Menurutnya, sanksi pidana terhadap pelaku pemasungan tidak akan menyelesaikan masalah ODGJ di Indonesia. Diketahui saat ini terdapat 56.000 pemasungan di Indonesia. Solusi untuk mengatasi ODGJ, ungkapnya, adalah pemerintah benar-benar bertanggungjawab terhadap masalah ini yang lebih menekankan atau memberikan perlindungan kepada ODGJ.
"Kalau fasilitasnya tidak ada dan atau sulit dijangkau oleh masyarakat, maka pidana itu tidak bermanfaat dan pemerintah tidak tanggungjawab terhadap penderitanya," jelasnya.
Dia menuturkan, pemasungan yang berkembang di masyarakat, masih diartikan sebagai metode penyembuhan ODGJ. Padahal, perkembangan teknologi dan ilmu kedokteran, ODGJ ini bisa disembuhkan melalui medis, tidak perlu melalui cara-cara lain. "Maka dari itu, apabila ODGJ mau berobat ke RSJ atau fasilitas kesehatan lainnya, itu tidak dipungut biaya," ujarnya.
Tak Perlu Diperdebatkan
Dihubungi terpisah, Direktur Bina Upaya Kesehatan Jiwa Kementerian Kesehatan (Kemenkes), dr. Eka Viora, SpKJ meminta masalah sanksi pidana terhadap pelaku pemasungan tidak perlu diperdebatkan. Sebab, katanya, di dalam UU Keswa sudah dijelaskan bahwa pelaku pemasungan di pidana sesuai dengan ketentuan UU yang sudah ada dalam hal ini adalah UU KUHP. "Itu (UU KUHP) sudah puluhan tahun di buat oleh Kementerian Hukum dan HAM (Kemenkumham). Jadi ini terjadi penelantaran hukum pidananya," kata dr. Eka.
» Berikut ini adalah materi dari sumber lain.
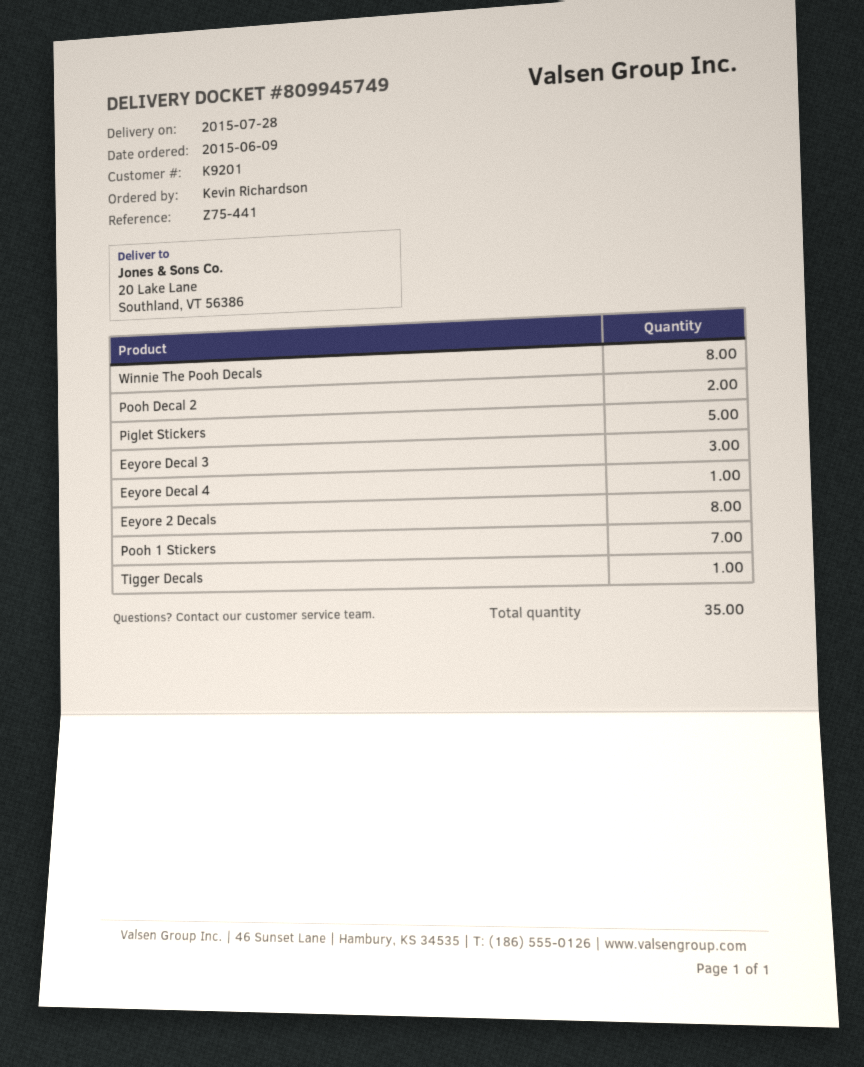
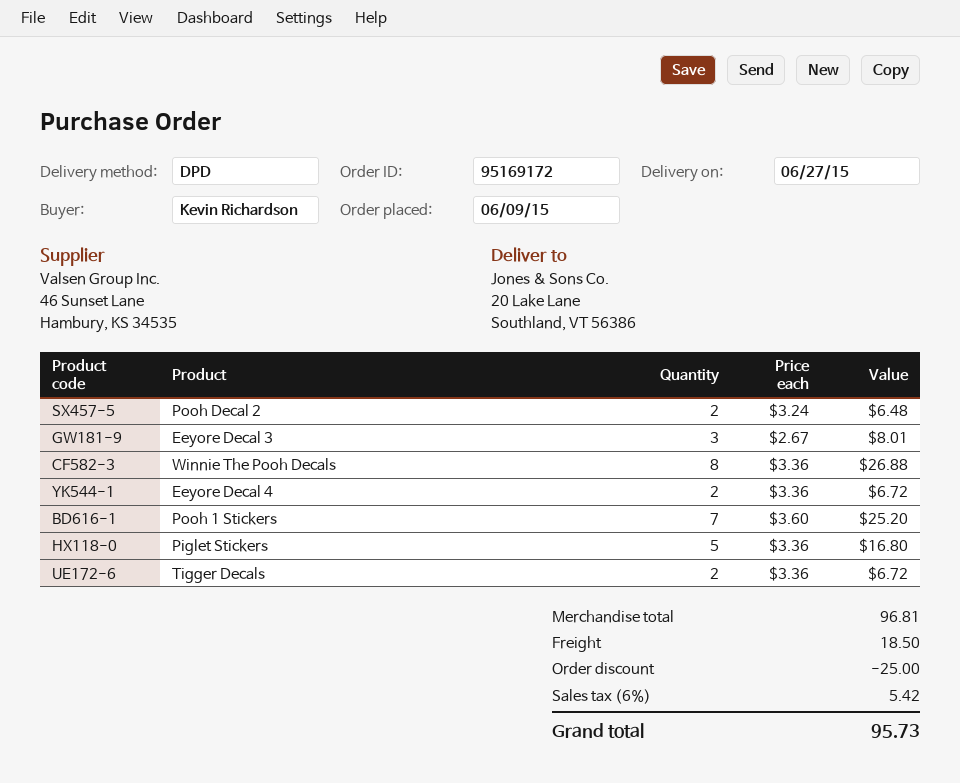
delivery date: 2015-07-28 -> 2015-06-27
Eeyore Decal 4: 1 -> 2
Eeyore 2 Decals: 8 -> none
Tigger Decals: 1 -> 2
Seharusnya, lanjutnya, ODGJ ini memerlukan fasilitas kesehatan berupa RSJ, Puskesmas, Klinik di setiap wilayah sampai pelosok-pelosok agar mudah dijangkau oleh ODGJ. Sebab, tambahnya, hak dan kewajiban setiap manusia itu sama dan tidak boleh dibeda-bedakan. "Kami sedang mempersiapkan semua layanan itu. Karena UU ini utamanya adalah memberikan perlindungan kepada ODGJ," ujarnya.
Sebelumnya, Menteri Kesehatan (Menkes), dr. Nafsiah Mboi, SpA, MPH berharap UU Keswa ini bisa memberikan perlindungan bagi orang-orang dengan masalah kejiwaan yang selama ini mendapat perlakuan diskriminatif. Salah satunya, dipasung. "Itu nanti akan ditangani, pemerintah akan membuat aturan-aturan untuk para pelaku pemasung. Jadi nanti mereka akan kena sanksi pidana," kata Menkes.
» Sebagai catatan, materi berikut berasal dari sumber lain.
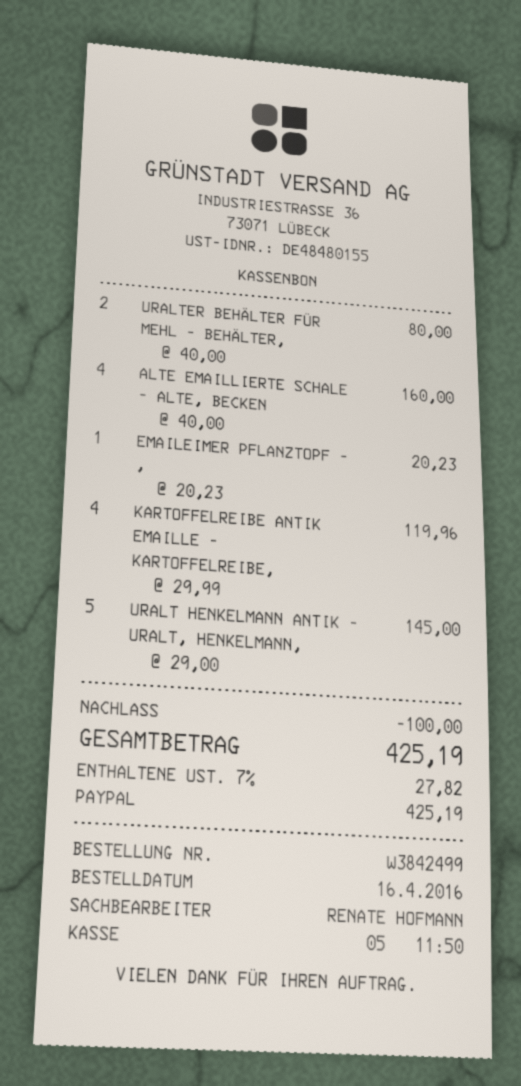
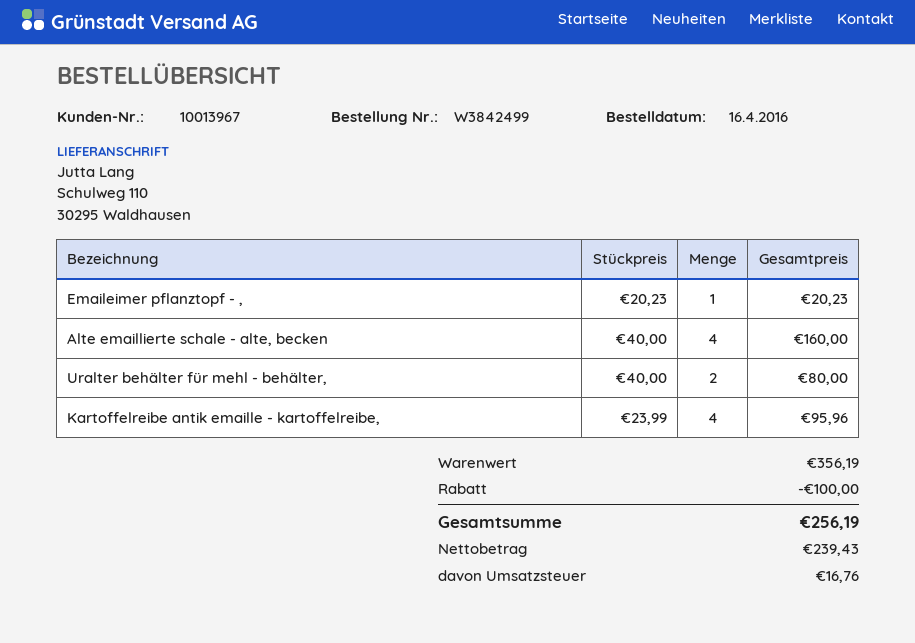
KARTOFFELREIBE ANTIK EMAILLE - KARTOFFELREIBE,: 4 x 29.99 = 119.96 -> 4 x 23.99 = 95.96
URALT HENKELMANN ANTIK - URALT, HENKELMANN,: 5 x 29.00 = 145.00 -> none
tax: 27.82 -> 16.76
total: 425.19 -> 256.19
Menkes mengatakan, di Indonesia diperkirakan masih ada 56.000 kasus pemasungan yang dinilai salah satu bentuk pelanggaran hak asasi manusia, sekaligus bentuk diskriminasi bagi orang-orang dengan masalah kejiwaan (ODMK). Selama ini, masalah kejiwaan cenderung terabaikan dan bahkan dianggap sebagai aib keluarga. Alih-alih mendapat penanganan di fasilitas kesehatan, pada pengidapnya cenderung dikucilkan, dan pada banyak kasus pasien tersebut mengalami pemasungan.
Diperkirakan hanya 10 persen pasien yang dilaporkan oleh keluarganya. Masih menurut perkiraan Menkes, sedikitnya ada 16 juta kasus gangguan jiwa ringan dan 400 ribu kasus gangguan jiwa berat. Tidak adanya aturan yang tegas membuat para pasien cenderung terabaikan selama ini.